What you will do — All that is wanted is the exact text of each line from the one with "[839,240,848,256] [] -> [94,1163,114,1179] ☐" to the close of the listing, ends included.

Information provided —
=== Section Start ===

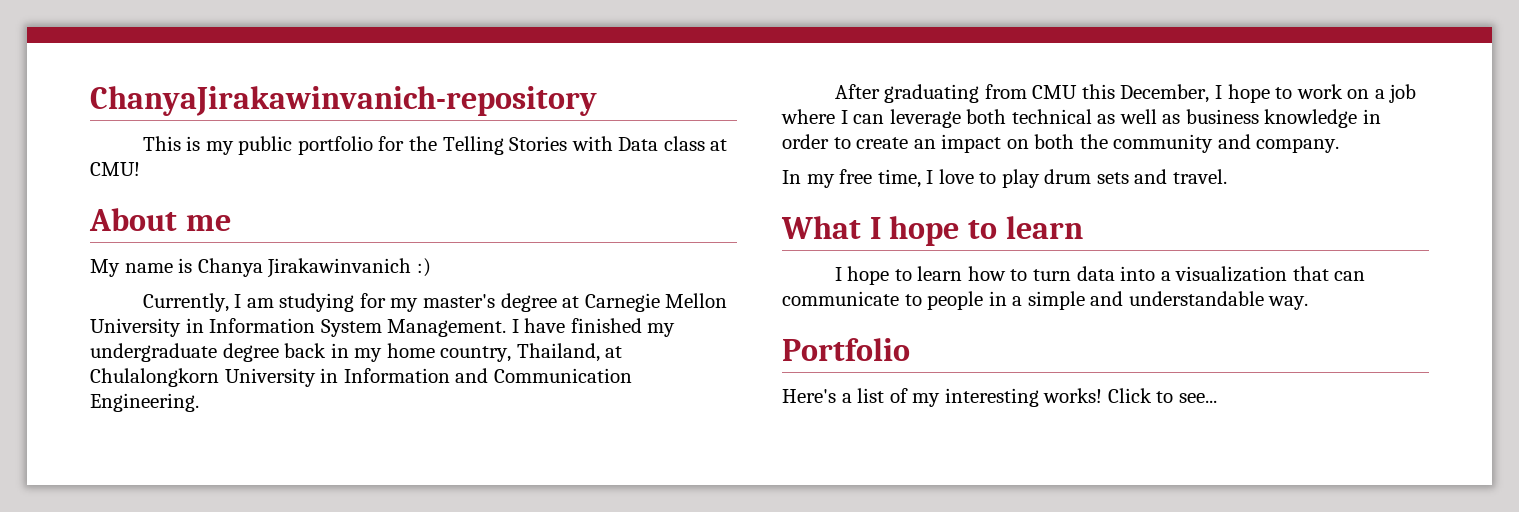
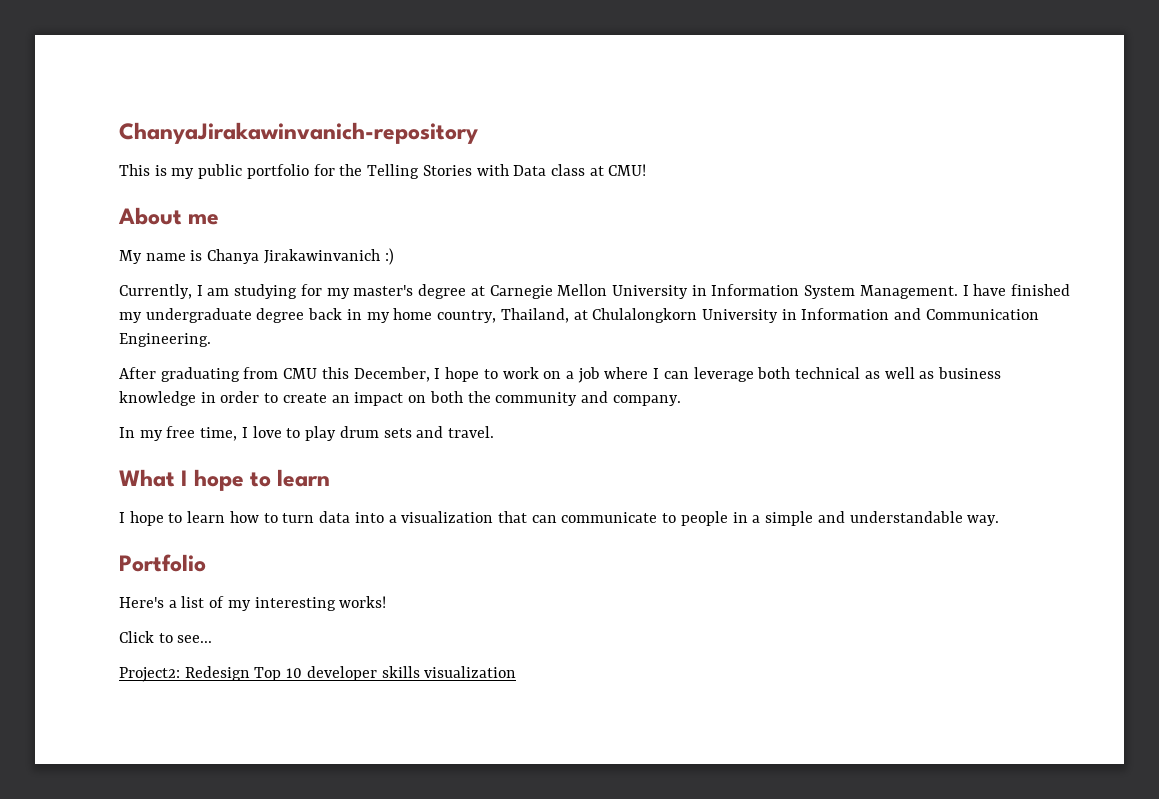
(1103, 395) none -> (387, 602) //
(1217, 398) none -> [119,666,517,682] // Project2: Redesign Top 10 developer skills visualization

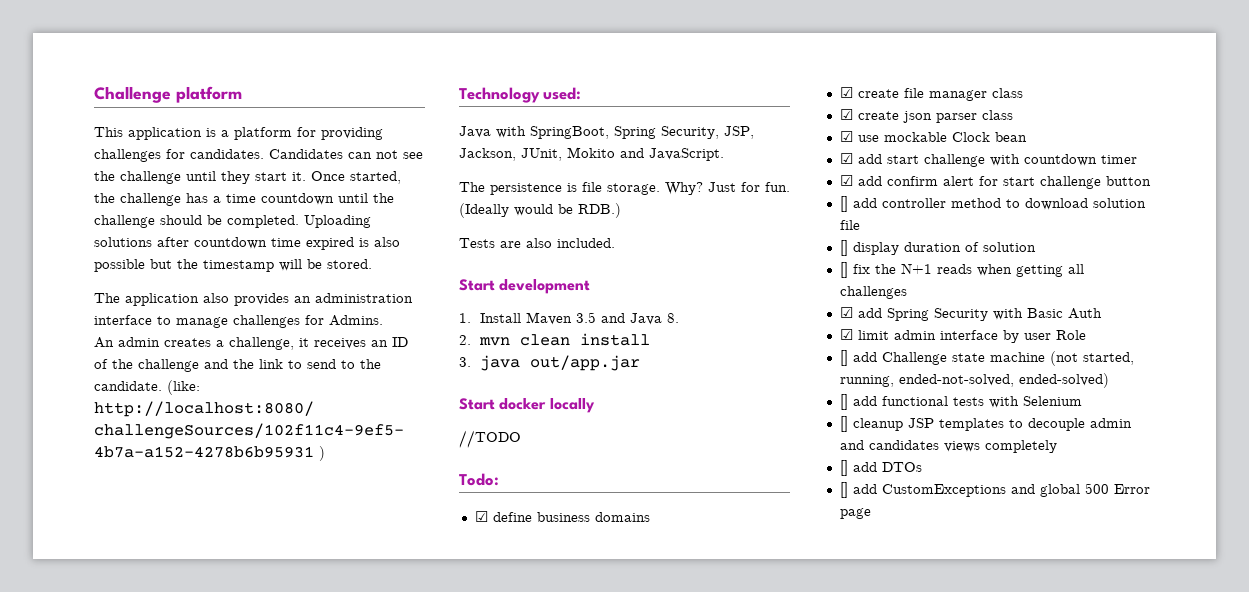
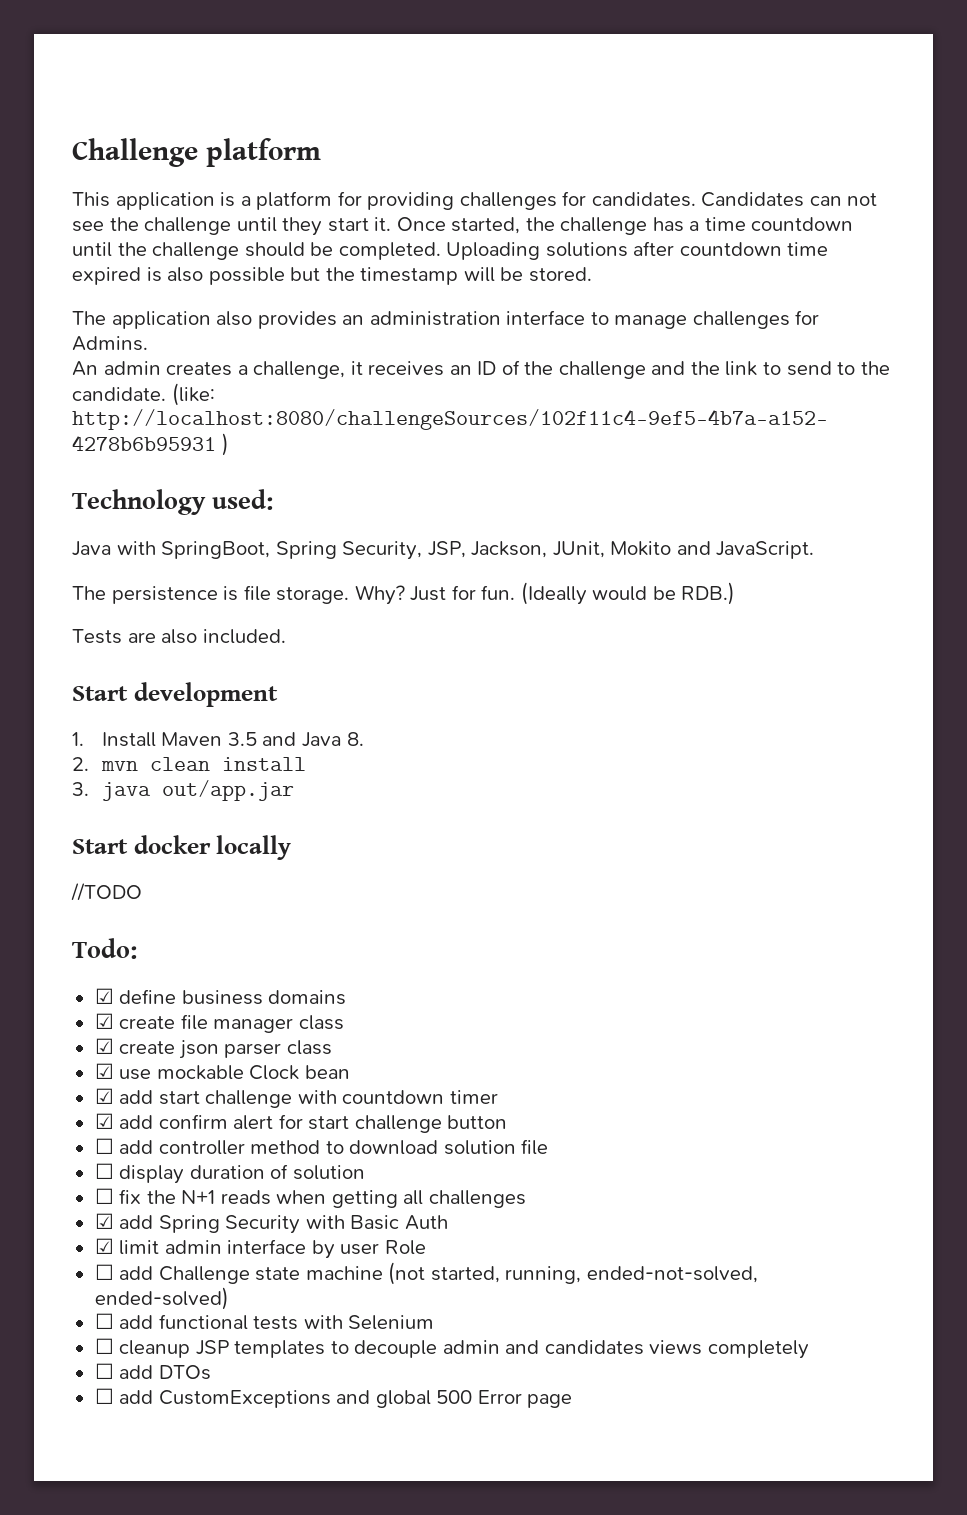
[839,196,848,212] [] -> [94,1138,114,1154] ☐
[839,240,848,256] [] -> [94,1163,114,1179] ☐
[839,262,848,278] [] -> [94,1188,114,1204] ☐
[839,350,848,366] [] -> [94,1264,114,1280] ☐
[839,394,848,410] [] -> [94,1313,114,1329] ☐
[839,416,848,432] [] -> [94,1338,114,1354] ☐
[839,460,848,476] [] -> [94,1363,114,1379] ☐
[839,482,848,498] [] -> [94,1388,114,1404] ☐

=== Section End ===

Written reply —
[839,240,848,256] [] -> [94,1163,114,1179] ☐
[839,262,848,278] [] -> [94,1188,114,1204] ☐
[839,350,848,366] [] -> [94,1264,114,1280] ☐
[839,394,848,410] [] -> [94,1313,114,1329] ☐
[839,416,848,432] [] -> [94,1338,114,1354] ☐
[839,460,848,476] [] -> [94,1363,114,1379] ☐
[839,482,848,498] [] -> [94,1388,114,1404] ☐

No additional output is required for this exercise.